The cache makes it slower! The mutex contention overwhelms the benefit.

Solution: Per-Worker Caches

func findLongestPerWorkerCache(limit uint64, workers int) result {
    jobs := make(chan uint64, 1000)
    results := make(chan result, 1000)

    var wg sync.WaitGroup

    for w := 0; w < workers; w++ {
        wg.Add(1)
        go func() {
            defer wg.Done()

            localCache := newCache()
            localLongest := result{0, 0}

            for n := range jobs {
                length := collatzLengthCached(n, localCache)
                if length > localLongest.length {
                    localLongest = result{n, length}
                }
            }

            results <- localLongest
        }()
    }

    go func() {
        for n := uint64(1); n <= limit; n++ {
            jobs <- n
        }
        close(jobs)
    }()

    go func() {
        wg.Wait()
        close(results)
    }()

    longest := result{0, 0}
    for r := range results {
        if r.length > longest.length {
            longest = r
        }
    }

    return longest
}

Benchmark:

Parallel no cache:           0.18s
Parallel shared cache:       0.50s
Parallel per-worker cache:   0.14s

Even faster! Each worker has its own cache, no contention.

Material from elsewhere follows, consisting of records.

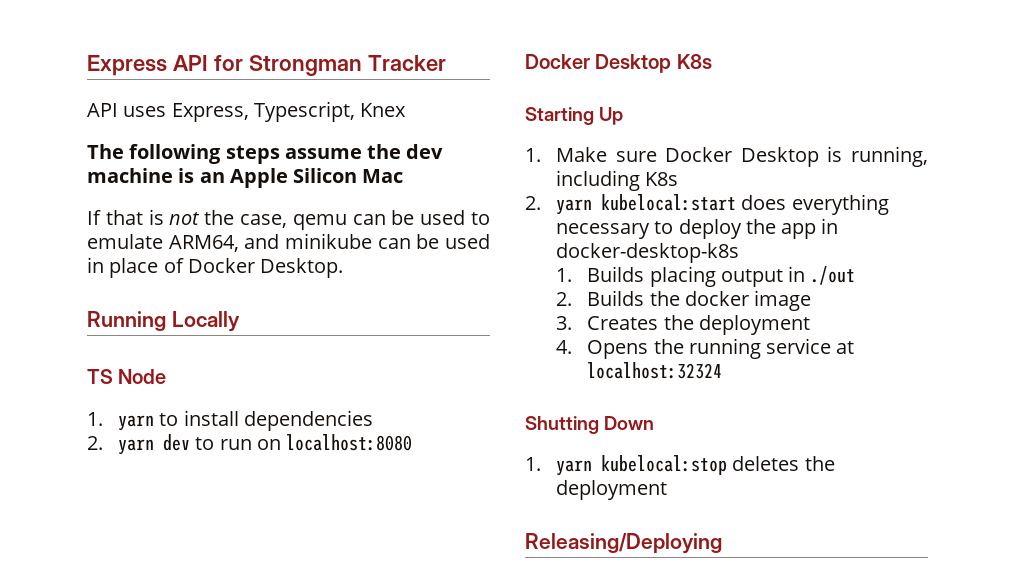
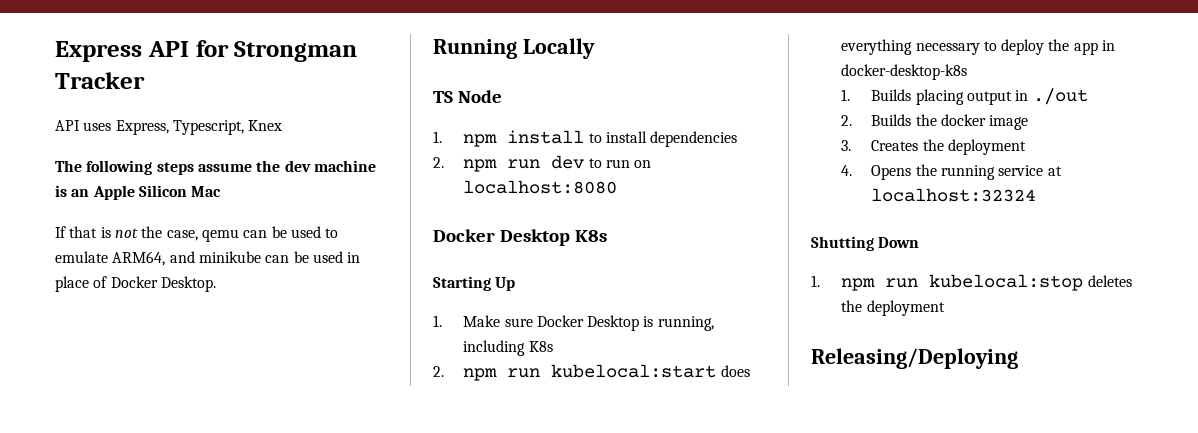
- 1. yarn to install dependencies
+ 1. npm install to install dependencies
- 2. yarn dev to run on localhost:8080
+ 2. npm run dev to run on localhost:8080
- 2. yarn kubelocal:start does everything necessary to deploy the app in docker-desktop-k8s
+ 2. npm run kubelocal:start does everything necessary to deploy the app in docker-desktop-k8s
- 1. yarn kubelocal:stop deletes the deployment
+ 1. npm run kubelocal:stop deletes the deployment

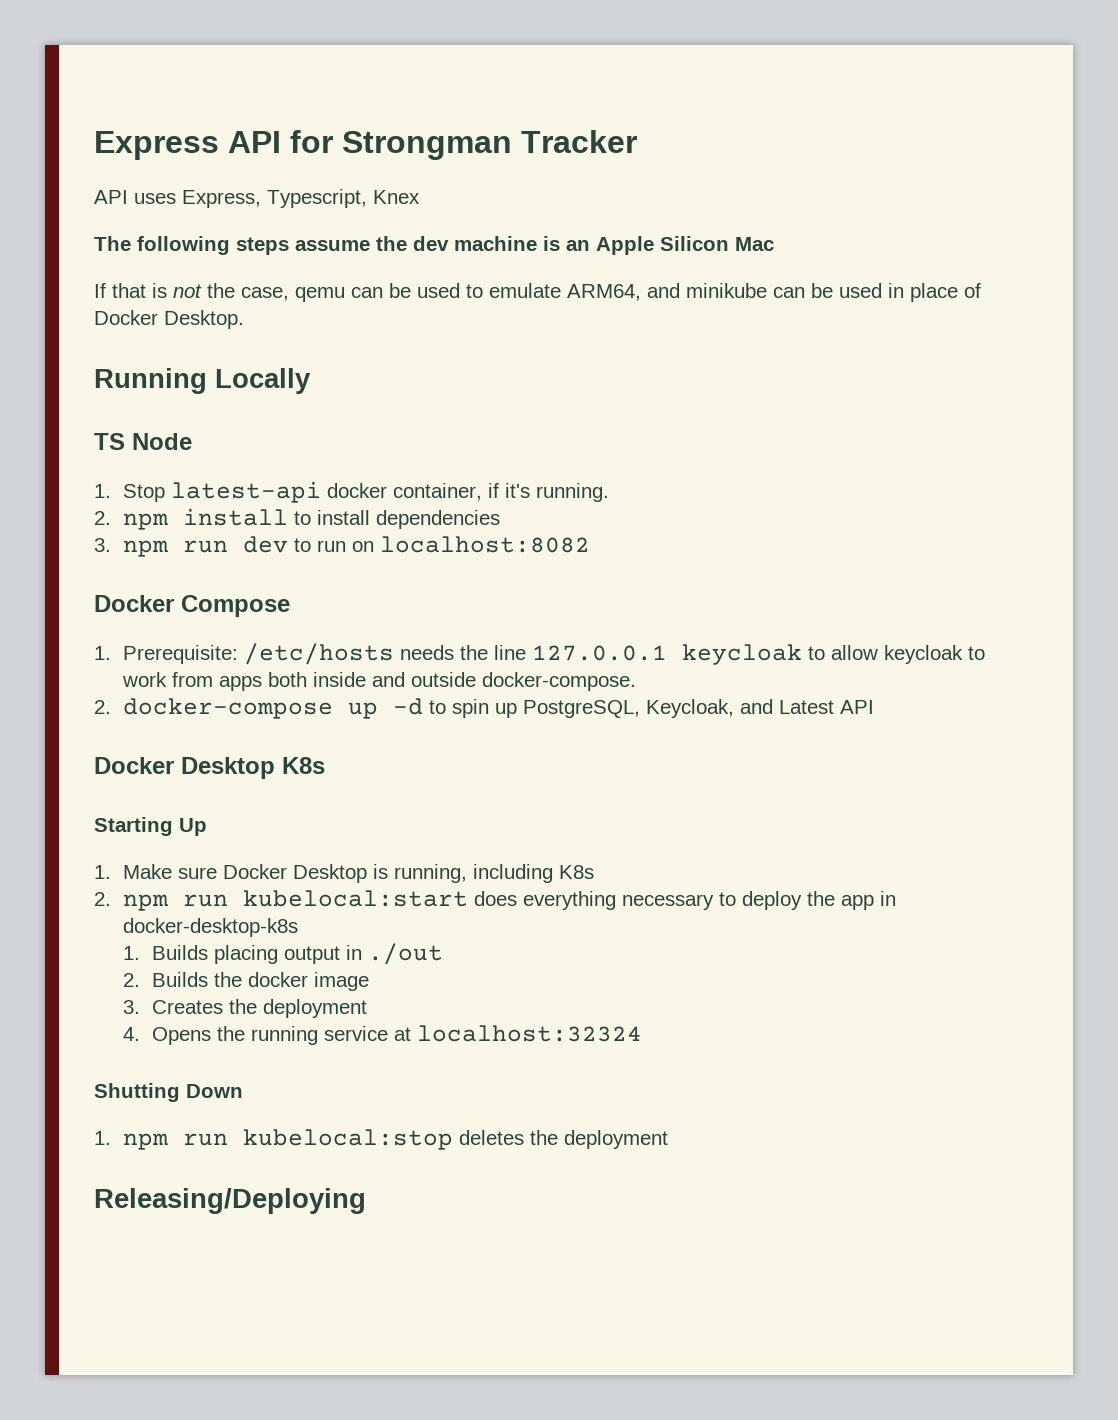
- 1. npm install to install dependencies
+ 1. Stop latest-api docker container, if it's running.
+ 2. npm install to install dependencies
- 2. npm run dev to run on localhost:8080
+ 3. npm run dev to run on localhost:8082
+ Docker Compose
+ 1. Prerequisite: /etc/hosts needs the line 127.0.0.1 keycloak to allow keycloak to work from apps both inside and outside docker-compose.
+ 2. docker-compose up -d to spin up PostgreSQL, Keycloak, and Latest API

Advanced: Sequence Fingerprinting

Store full sequences to find patterns:

type sequenceDB struct {
    mu        sync.RWMutex
    sequences map[uint64][]uint64
}

func (db *sequenceDB) store(n uint64, seq []uint64) {
    db.mu.Lock()
    defer db.mu.Unlock()
    db.sequences[n] = seq
}

func (db *sequenceDB) get(n uint64) ([]uint64, bool) {
    db.mu.RLock()
    defer db.mu.RUnlock()
    seq, ok := db.sequences[n]
    return seq, ok
}

func exploreSequences(limit uint64, workers int) *sequenceDB {
    db := &sequenceDB{
        sequences: make(map[uint64][]uint64),
    }

    jobs := make(chan uint64, 1000)
    var wg sync.WaitGroup

    for w := 0; w < workers; w++ {
        wg.Add(1)
        go func() {
            defer wg.Done()

            for n := range jobs {
                seq := collatzSequence(n)
                db.store(n, seq)
            }
        }()
    }

    go func() {
        for n := uint64(1); n <= limit; n++ {
            jobs <- n
        }
        close(jobs)
    }()

    wg.Wait()
    return db
}

Problem: Storing millions of sequences uses massive memory.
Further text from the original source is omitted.